EGITTO
Intervista con il card. Antonios Naguib
Situazione ancora tesa al Cairo dopo gli scontri dei giorni scorsi che hanno visto contrapposti copti e musulmani, violenze che hanno lasciato una scia di morti e di feriti. La contrapposizione è sia a livello politico sia religioso, e come detto dal missionario comboniano, padre Luciano Verdoscia, "questi incidenti mostrano come tutti i nodi della società egiziana stiano venendo al pettine" e che il pericolo di un inasprimento del fanatismo non è affatto remoto. Il SIR ha chiesto un parere al patriarca di Alessandria di Egitto, il card. Antonios Naguib.
Eminenza, cosa pensa di questi incidenti?

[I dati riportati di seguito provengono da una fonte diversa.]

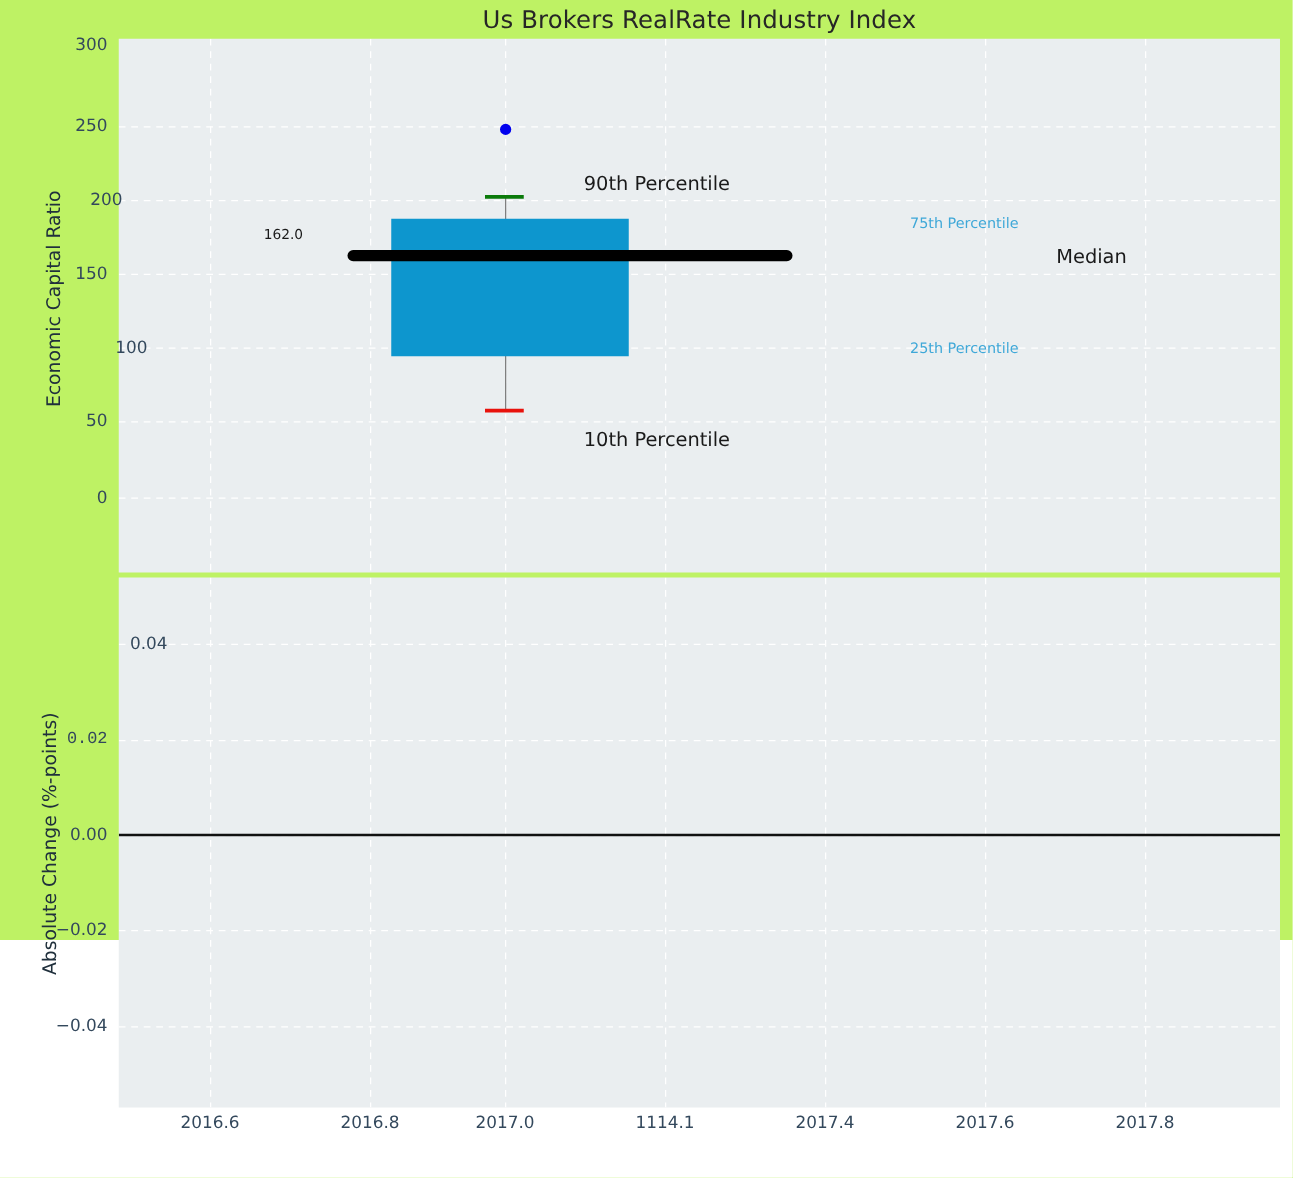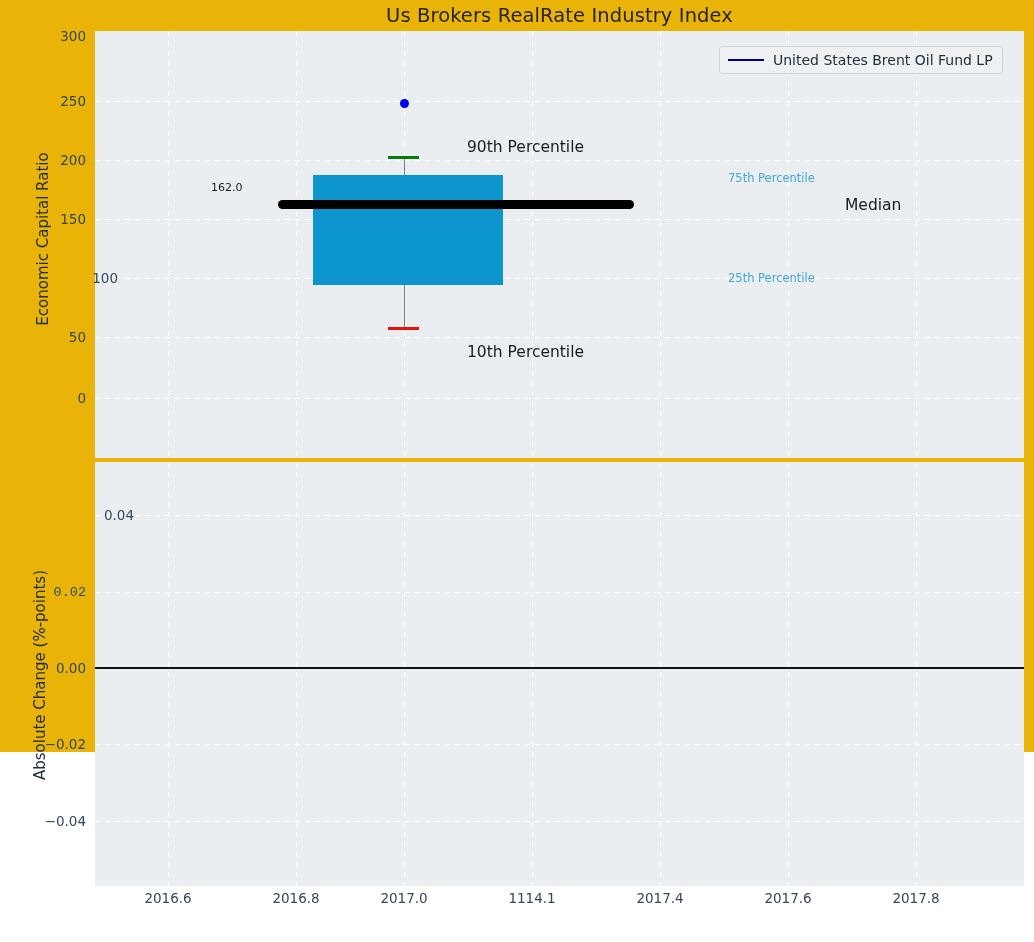--- a/index.html
+++ b/index.html
@@ -14,21 +14,21 @@
     font-family: "DejaVu Sans", sans-serif;
     overflow: hidden;
   }
 
   
   #figure {
     position: absolute;
     left: 0; top: 0;
     width: 1034px;
     height: 752px;
-    background: #eab308;
+    background: #bef264;
   }
 
   
   #chart-title {
     position: absolute;
     left: 95px;
     top: 4px;
     width: 929px;
     text-align: center;
     font-size: 19.5px;
@@ -247,24 +247,20 @@
     <div id="median-bar" style="left:183px; top:169px; width:356px;"></div>
     <div id="company-dot" style="left:304.5px; top:68px;"></div>
 
     <div class="annot annot-dark" style="left:372px; top:107px;">90th Percentile</div>
     <div class="annot annot-dark" style="left:372px; top:312px;">10th Percentile</div>
     <div class="annot annot-dark" style="left:750px; top:165px;">Median</div>
     <div class="annot annot-blue" style="left:633px; top:140px;">75th Percentile</div>
     <div class="annot annot-blue" style="left:633px; top:240px;">25th Percentile</div>
     <div class="annot annot-value" style="left:116px; top:150px;">162.0</div>
 
-    <div id="legend" style="left:624px; top:15px;">
-      <span id="legend-line"></span>
-      <span id="legend-label">United States Brent Oil Fund LP</span>
-    </div>
   </div>
 
   <div id="panel-bottom" class="panel">
     <div class="grid-h" style="top:53px"></div>
     <div class="grid-h" style="top:130px"></div>
     <div class="grid-h" style="top:206px"></div>
     <div class="grid-h" style="top:282px"></div>
     <div class="grid-h" style="top:359px"></div>
 
     <div class="grid-v" style="left:73px"></div>
@@ -273,21 +269,21 @@
     <div class="grid-v" style="left:437px"></div>
     <div class="grid-v" style="left:565px"></div>
     <div class="grid-v" style="left:693px"></div>
     <div class="grid-v" style="left:821px"></div>
 
     <div id="zero-line" style="top:205px;"></div>
   </div>
 
   <div class="ytick-wrap" style="top:36px;">300</div>
   <div class="ytick-wrap" style="top:101px;">250</div>
-  <div class="ytick-wrap" style="top:160px;">200</div>
+  <div class="ytick-wrap" style="top:160px;padding-left:12px;">200</div>
   <div class="ytick-wrap" style="top:219px;">150</div>
   <div class="ytick-wrap" style="top:278px;margin-left:32px;">100</div>
   <div class="ytick-wrap" style="top:337px;">50</div>
   <div class="ytick-wrap" style="top:398px;">0</div>
 
   <div class="ytick-wrap" style="top:515px;margin-left:48px;">0.04</div>
   <div class="ytick-wrap" style="top:592px;font-family:Liberation Mono, monospace;">0.02</div>
   <div class="ytick-wrap" style="top:668px;">0.00</div>
   <div class="ytick-wrap" style="top:744px;">−0.02</div>
   <div class="ytick-wrap" style="top:821px;">−0.04</div>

"Siamo molto dispiaciuti per gli incidenti dei giorni passati tra cristiani e musulmani. Vittime e feriti ci sono stati dalle due parti. Da quanto pubblicato, il motivo sarebbe stato un rapporto affettivo tra un cristiano e una ragazza musulmana in un villaggio al sud del Cairo. Parenti di quest’ultima hanno chiesto a suo padre di ucciderla, cosa che il genitore ha rifiutato di fare. Le due parti musulmane si sono combattute e ci sono stati 2 morti. Dopo i funerali, moltissimi musulmani del villaggio, considerando che, secondo loro, i cristiani erano stati la causa di questa disgrazia, si sono diretti verso la chiesa copto ortodossa, l’hanno bruciata, poi alcuni di loro hanno distrutto alcune case di cristiani, e cacciato i proprietari dal villaggio. Saputo questo molti copti hanno manifestato in varie zone del Cairo, bloccando anche una strada principale sulla quale transitava un minibus di servizio che ha forzato il blocco provocando la reazione dei copti. La situazione è degenerata quando l’autista del minibus è tornato con altri suoi colleghi per scontrarsi con i manifestanti. Nel frattempo era stata sparsa la notizia che i cristiani avevano bruciato una moschea, suscitando la furia dei musulmani che hanno cominciato a usare armi da fuoco, a colpire duramente i cristiani, le loro case e botteghe. Molti di questi si sono rifugiati nella chiesa e hanno chiesto l’aiuto delle forze militari, che hanno posto fine agli attacchi".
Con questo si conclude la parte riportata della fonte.